Description
LAST FULL MEASURE
by Jeff Shaara, 1998
As the two badly bruised armies withdraw away from Gettysburg, both sides understand there is something new about this war, and about the men fighting it. Robert E. Lee and Joshua Lawrence Chamberlain return, both men veterans now of a horror neither man thought he would ever see. As Lee moves his army back into Virginia, he must contend with the loss of many good commanders, and the knowledge that without Stonewall Jackson, his army must learn to fight a different kind of war if the South is to prevail. Chamberlain leaves Gettysburg carrying the sickness of malaria, returns briefly to Maine to find a different mood from his family. He is now a war hero, and is surprised to learn that the description means more than a medal on his chest. As 1864 dawns, the North is desperate for new leadership. President Lincoln is frustrated that his great army has allowed the war to go on for too long, and has allowed Lee to escape too many times. So Lincoln brings a fresh face to the eastern theater of the war, a man who has built a reputation in Tennessee as a fighter and a winner. The third main character in this story is Ulysses S. Grant.

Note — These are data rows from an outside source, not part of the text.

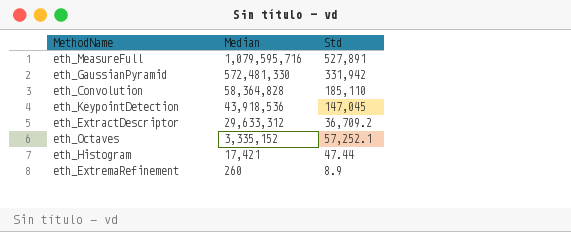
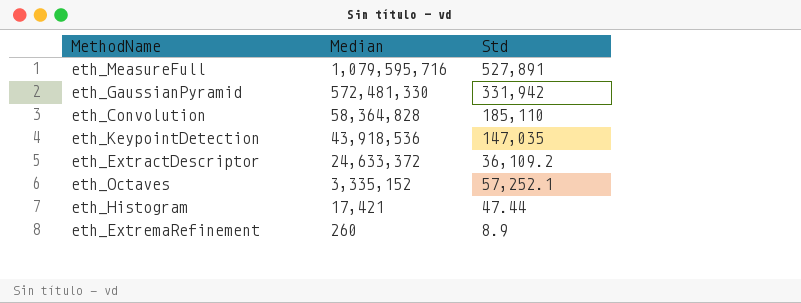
eth_KeypointDetection | Std: 147,045 -> 147,035
eth_ExtractDescriptor | Median: 29,633,312 -> 24,633,372
eth_ExtractDescriptor | Std: 36,709.2 -> 36,109.2

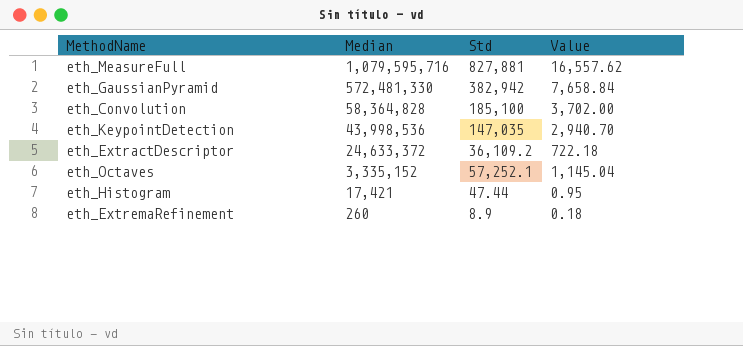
column Value | formula: none -> [Std] * 0.02
eth_MeasureFull | Std: 527,891 -> 827,881
eth_GaussianPyramid | Std: 331,942 -> 382,942
eth_Convolution | Std: 185,110 -> 185,100
eth_KeypointDetection | Median: 43,918,536 -> 43,998,536

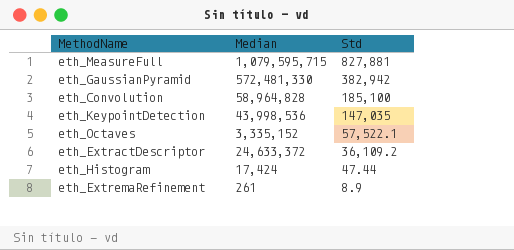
row order: Median descending -> Std descending
column Value | formula: [Std] * 0.02 -> none
eth_MeasureFull | Median: 1,079,595,716 -> 1,079,595,715
eth_Convolution | Median: 58,364,828 -> 58,964,828
eth_Octaves | Std: 57,252.1 -> 57,522.1
eth_Histogram | Median: 17,421 -> 17,424
eth_ExtremaRefinement | Median: 260 -> 261

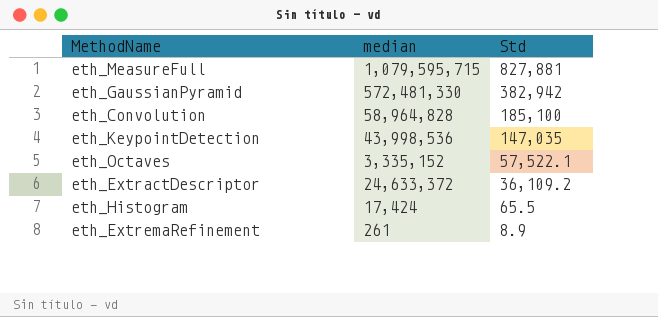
column name: Median -> median
eth_Histogram | Std: 47.44 -> 65.5

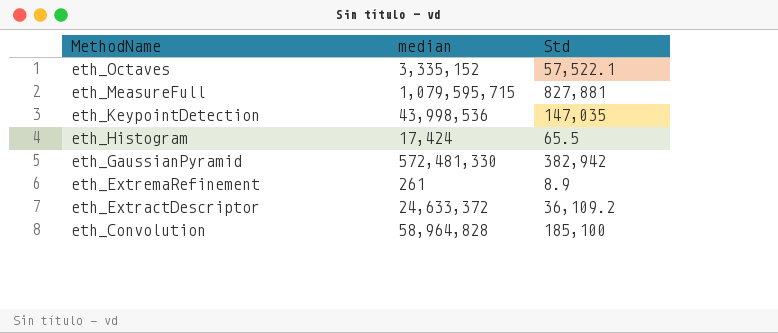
row order: Std descending -> MethodName descending

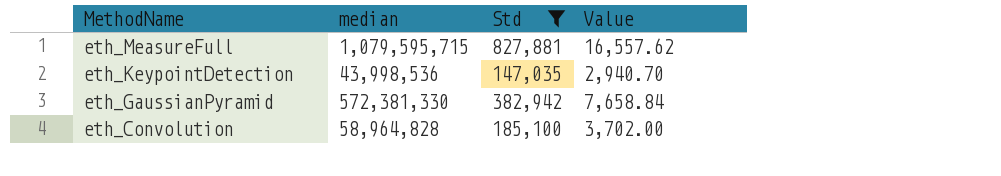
filter: none -> Std >= 147,035
column Value | formula: none -> [Std] * 0.02
eth_GaussianPyramid | median: 572,481,330 -> 572,381,330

Grant begins to move the vast strength of the Union army southward. In May 1864, the first great confrontation with Lee is the Battle of the Wilderness. Here Grant learns that mere numbers will not defeat Lee, and that there is still a great deal of fight left in the southern troops. What no one can know is that the war will continue for another bloody year, Grant pursuing Lee down into central Virginia, through fights at sites now famous for their horror, Spotsylvania, Cold Harbor. Finally, Grant pens Lee up at Petersburg, and begins a siege that will do by attrition what the battles have not: reduce Lee’s army until it can no longer make war.
As the final days of the war unfold, all three men understand that wars will never be the same. It is no longer a gentlemen’s fight, but a brutal, bloody and dehumanizing experience for both sides. As Lee’s army collapses, he begins a final attempt to save his men and their cause. With Grant closely in pursuit, the war reaches its dramatic conclusion at a small rail-town of Appomattox. Here, Grant and Lee will meet, and bring to a conclusion the nation’s most horrific chapter. From his entire army, Grant chooses a young officer for the singular honor of receiving the surrender of Lee’s army. In one of the most poignant moments in American history, Joshua Lawrence Chamberlain orders his men to salute their beaten enemy.
As a conclusion to not just this story but the entire trilogy as well, each of the three characters is visited late in their lives, Lee in 1870, Grant in 1885 and Chamberlain in 1913. Each man has his place in history, but each man reaches his own conclusion about his role. It is Chamberlain who optimistically believes that Mankind has surely learned the great lesson, and would never go down that awful road again. He does not survive to see the dawning of World War I.